I'd beg to differ a bit on your comments about increasing your speed and throughput and bandwidth on KH#155, assuming I understood you correctly. Yes, adding an extra modem (with a different ISP, so they are on different lines) technically doesn't increase your throughput, in practice, it gives a faster connection in most cases. Several example cases:

 

1) Multiple users, each one will have more speed because you are not bogging the other user down as much.

 

2) Browsing would give the best effect, because each object (stylesheet, javascript, image) on the page will have it's own separate connection (maybe 20 connections just to load the page, sometimes even from multiple domains or multiple servers), you usually have an effective throughput of the combined WAN links.
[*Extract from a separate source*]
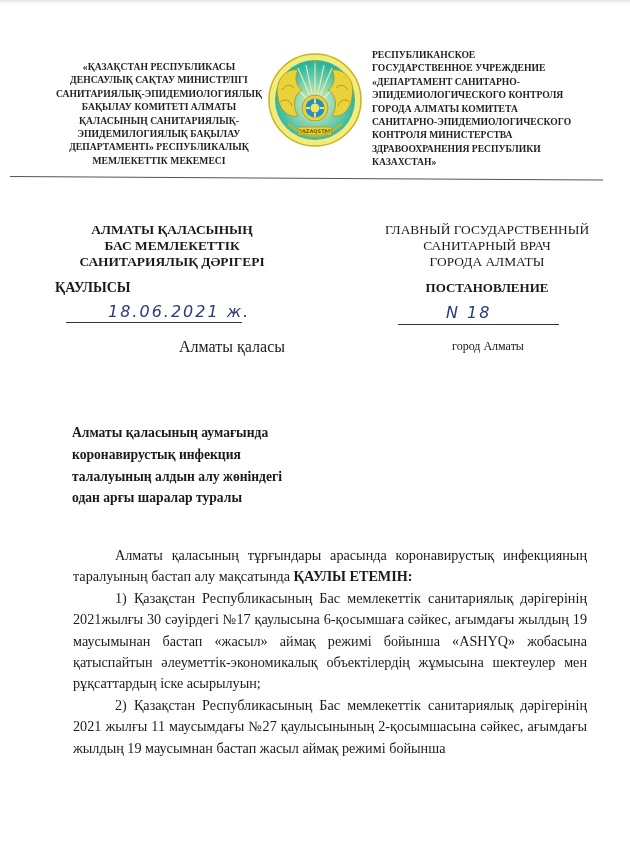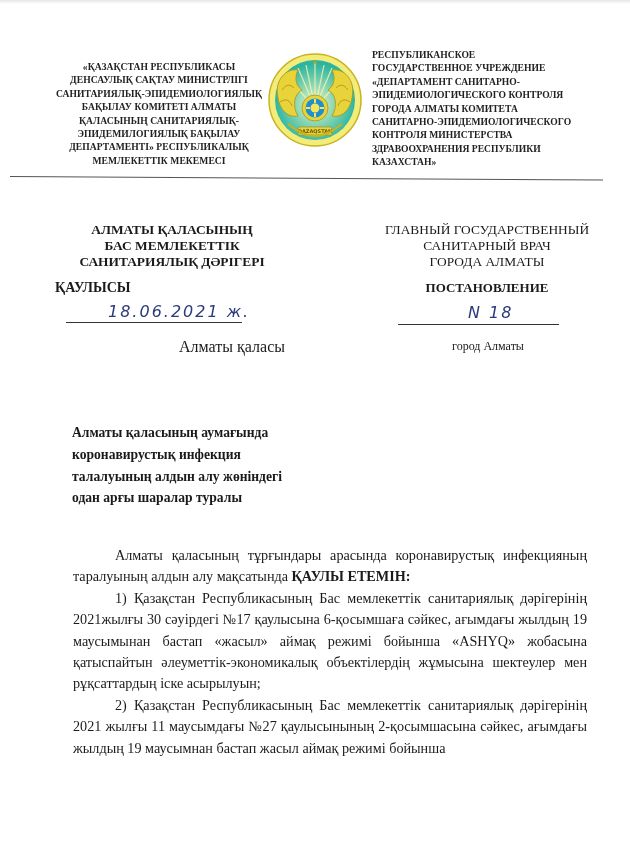"N 18" .num-hand { left: 468px -> 446px }
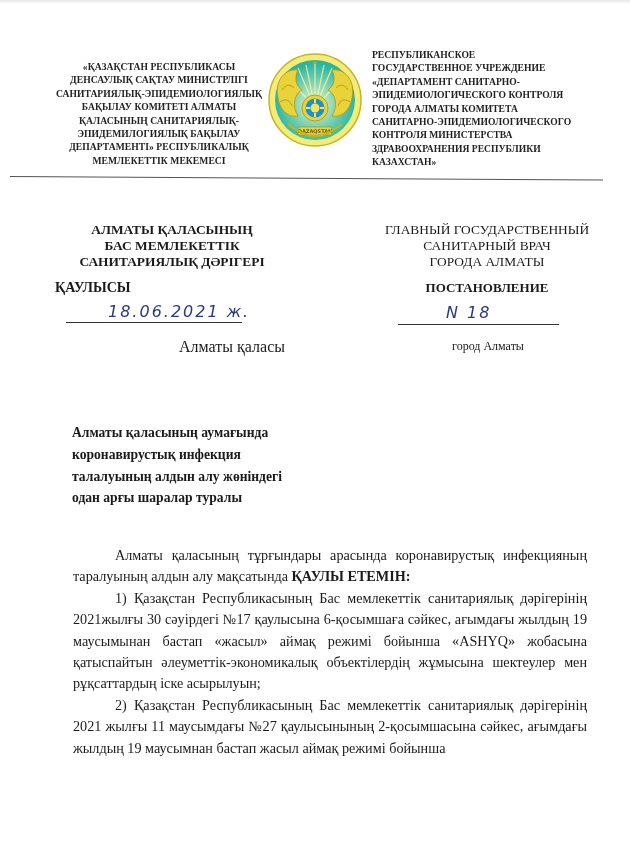"Алматы қаласының тұрғындары арасында" span { text: алдын -> бастап }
The effect continues if you have multiple tabs open or multiple users (see pt 1).

 

So yes, if you are using FTP and transferring a single file, your throughput will be limited to whatever WAN link it is traveling over. But in practice, it often can speed up general use. 

 

Am I off base here or did I misunderstand you? I'd love to hear your thoughts on this.

 

Signed, a Junior CS Major who is teaching himself the basics of networking

Link to comment
Share on other sites

The problem is that the user was planning on creating a Dual WAN with TWO connections from his cable company. That's just creating two WANs that are competing for resources on the same network node... that's just silly.

 

Even if he had two WAN connections from two different providers, most of us don't have access to two REAL broadband connections. Most likely a cable modem and a DSL modem. When the speed difference can be x10 or more, then the slower WAN connection doesn't offer any real increase in bandwidth, and definitely no advantage for throughput.

Link to comment
Share on other sites

Fr. Robert Ballecer, SJ?, does it matter that the cable can actually support more bandwidth than what they're providing? Cable Internet ranges from <5 Mbps to >300 Mbps. If each modem is capped at 20 Mbps, couldn't you get an effective bandwidth of 40 Mbps or am I missing something?

Link to comment
Share on other sites

 Share

×
×
  • Create New...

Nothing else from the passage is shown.